What is needed here is an exact repetition of the records below, beginning at the line that has "-232,34 +233,33 @@" and stopping after the line that has "C 16 34, 48".
### Extracted entries ###
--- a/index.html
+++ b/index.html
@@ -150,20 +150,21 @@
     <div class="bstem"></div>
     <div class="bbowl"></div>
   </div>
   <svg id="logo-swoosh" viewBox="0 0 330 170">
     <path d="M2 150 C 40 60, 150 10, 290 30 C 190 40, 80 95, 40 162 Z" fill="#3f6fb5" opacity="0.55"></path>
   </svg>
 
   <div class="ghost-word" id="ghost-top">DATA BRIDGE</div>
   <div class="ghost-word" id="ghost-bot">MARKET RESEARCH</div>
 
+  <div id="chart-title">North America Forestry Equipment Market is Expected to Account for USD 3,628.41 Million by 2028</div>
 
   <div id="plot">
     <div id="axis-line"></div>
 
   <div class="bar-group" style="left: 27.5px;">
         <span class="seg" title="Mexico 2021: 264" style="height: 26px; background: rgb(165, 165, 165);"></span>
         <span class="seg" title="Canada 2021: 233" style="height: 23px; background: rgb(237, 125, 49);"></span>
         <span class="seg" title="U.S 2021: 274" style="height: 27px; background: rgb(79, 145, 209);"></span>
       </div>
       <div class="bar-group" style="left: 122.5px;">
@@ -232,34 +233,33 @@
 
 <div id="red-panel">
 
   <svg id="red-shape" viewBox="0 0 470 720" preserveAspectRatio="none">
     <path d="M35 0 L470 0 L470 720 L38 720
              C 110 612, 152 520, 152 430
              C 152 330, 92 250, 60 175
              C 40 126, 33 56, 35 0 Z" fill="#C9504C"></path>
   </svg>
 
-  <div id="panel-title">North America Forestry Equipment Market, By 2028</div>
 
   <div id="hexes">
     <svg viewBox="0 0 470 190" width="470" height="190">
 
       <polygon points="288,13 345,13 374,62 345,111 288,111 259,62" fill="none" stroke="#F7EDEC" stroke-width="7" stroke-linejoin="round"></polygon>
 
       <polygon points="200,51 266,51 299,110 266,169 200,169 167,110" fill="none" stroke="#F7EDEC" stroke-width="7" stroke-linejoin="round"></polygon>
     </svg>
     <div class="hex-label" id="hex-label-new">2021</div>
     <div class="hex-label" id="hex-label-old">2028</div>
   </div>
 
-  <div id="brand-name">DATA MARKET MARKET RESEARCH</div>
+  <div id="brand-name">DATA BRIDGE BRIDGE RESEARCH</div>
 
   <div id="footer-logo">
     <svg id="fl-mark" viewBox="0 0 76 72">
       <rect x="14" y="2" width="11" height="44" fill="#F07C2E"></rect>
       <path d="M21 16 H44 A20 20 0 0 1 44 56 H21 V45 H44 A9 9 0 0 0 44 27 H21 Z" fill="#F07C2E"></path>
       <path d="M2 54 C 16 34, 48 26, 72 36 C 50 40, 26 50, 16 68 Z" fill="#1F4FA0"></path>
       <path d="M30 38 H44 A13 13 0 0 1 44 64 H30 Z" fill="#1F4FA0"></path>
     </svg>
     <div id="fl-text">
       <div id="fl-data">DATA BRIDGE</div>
###
### Extracted entries ###
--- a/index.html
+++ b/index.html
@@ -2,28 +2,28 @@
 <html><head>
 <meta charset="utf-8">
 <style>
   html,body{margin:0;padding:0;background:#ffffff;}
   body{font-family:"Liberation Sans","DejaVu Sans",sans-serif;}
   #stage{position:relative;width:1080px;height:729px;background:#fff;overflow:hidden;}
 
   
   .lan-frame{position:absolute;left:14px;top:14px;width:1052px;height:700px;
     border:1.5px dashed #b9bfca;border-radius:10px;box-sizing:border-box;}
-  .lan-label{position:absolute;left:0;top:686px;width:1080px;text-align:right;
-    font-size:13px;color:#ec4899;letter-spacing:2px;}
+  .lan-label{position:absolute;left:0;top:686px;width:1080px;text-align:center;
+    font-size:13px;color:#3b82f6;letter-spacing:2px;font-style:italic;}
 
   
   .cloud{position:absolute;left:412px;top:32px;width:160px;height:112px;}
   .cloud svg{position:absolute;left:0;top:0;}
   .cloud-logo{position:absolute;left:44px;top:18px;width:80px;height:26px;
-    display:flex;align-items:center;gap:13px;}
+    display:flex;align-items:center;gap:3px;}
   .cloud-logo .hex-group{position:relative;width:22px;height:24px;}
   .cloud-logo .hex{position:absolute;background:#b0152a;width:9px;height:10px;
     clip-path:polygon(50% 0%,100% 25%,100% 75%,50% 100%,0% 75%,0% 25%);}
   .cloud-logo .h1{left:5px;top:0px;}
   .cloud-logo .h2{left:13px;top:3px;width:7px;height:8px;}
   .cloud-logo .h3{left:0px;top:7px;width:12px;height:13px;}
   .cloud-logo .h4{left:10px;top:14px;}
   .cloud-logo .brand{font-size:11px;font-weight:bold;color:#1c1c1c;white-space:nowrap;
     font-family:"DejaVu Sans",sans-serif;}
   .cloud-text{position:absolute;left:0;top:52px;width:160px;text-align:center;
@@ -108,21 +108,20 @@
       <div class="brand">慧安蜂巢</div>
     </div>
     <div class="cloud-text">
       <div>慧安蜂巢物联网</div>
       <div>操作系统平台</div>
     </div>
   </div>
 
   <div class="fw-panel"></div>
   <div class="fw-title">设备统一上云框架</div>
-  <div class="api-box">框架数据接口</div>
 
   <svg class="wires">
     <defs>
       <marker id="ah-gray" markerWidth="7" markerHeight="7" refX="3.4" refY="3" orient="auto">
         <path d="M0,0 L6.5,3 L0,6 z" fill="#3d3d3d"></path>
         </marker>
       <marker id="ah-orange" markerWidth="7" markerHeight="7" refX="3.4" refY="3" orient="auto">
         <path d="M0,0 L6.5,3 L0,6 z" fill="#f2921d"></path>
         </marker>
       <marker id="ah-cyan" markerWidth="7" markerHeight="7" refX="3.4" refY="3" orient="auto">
###
- **Written solution**:
@@ -232,34 +233,33 @@
 
 <div id="red-panel">
 
   <svg id="red-shape" viewBox="0 0 470 720" preserveAspectRatio="none">
     <path d="M35 0 L470 0 L470 720 L38 720
              C 110 612, 152 520, 152 430
              C 152 330, 92 250, 60 175
              C 40 126, 33 56, 35 0 Z" fill="#C9504C"></path>
   </svg>
 
-  <div id="panel-title">North America Forestry Equipment Market, By 2028</div>
 
   <div id="hexes">
     <svg viewBox="0 0 470 190" width="470" height="190">
 
       <polygon points="288,13 345,13 374,62 345,111 288,111 259,62" fill="none" stroke="#F7EDEC" stroke-width="7" stroke-linejoin="round"></polygon>
 
       <polygon points="200,51 266,51 299,110 266,169 200,169 167,110" fill="none" stroke="#F7EDEC" stroke-width="7" stroke-linejoin="round"></polygon>
     </svg>
     <div class="hex-label" id="hex-label-new">2021</div>
     <div class="hex-label" id="hex-label-old">2028</div>
   </div>
 
-  <div id="brand-name">DATA MARKET MARKET RESEARCH</div>
+  <div id="brand-name">DATA BRIDGE BRIDGE RESEARCH</div>
 
   <div id="footer-logo">
     <svg id="fl-mark" viewBox="0 0 76 72">
       <rect x="14" y="2" width="11" height="44" fill="#F07C2E"></rect>
       <path d="M21 16 H44 A20 20 0 0 1 44 56 H21 V45 H44 A9 9 0 0 0 44 27 H21 Z" fill="#F07C2E"></path>
       <path d="M2 54 C 16 34, 48 26, 72 36 C 50 40, 26 50, 16 68 Z" fill="#1F4FA0"></path>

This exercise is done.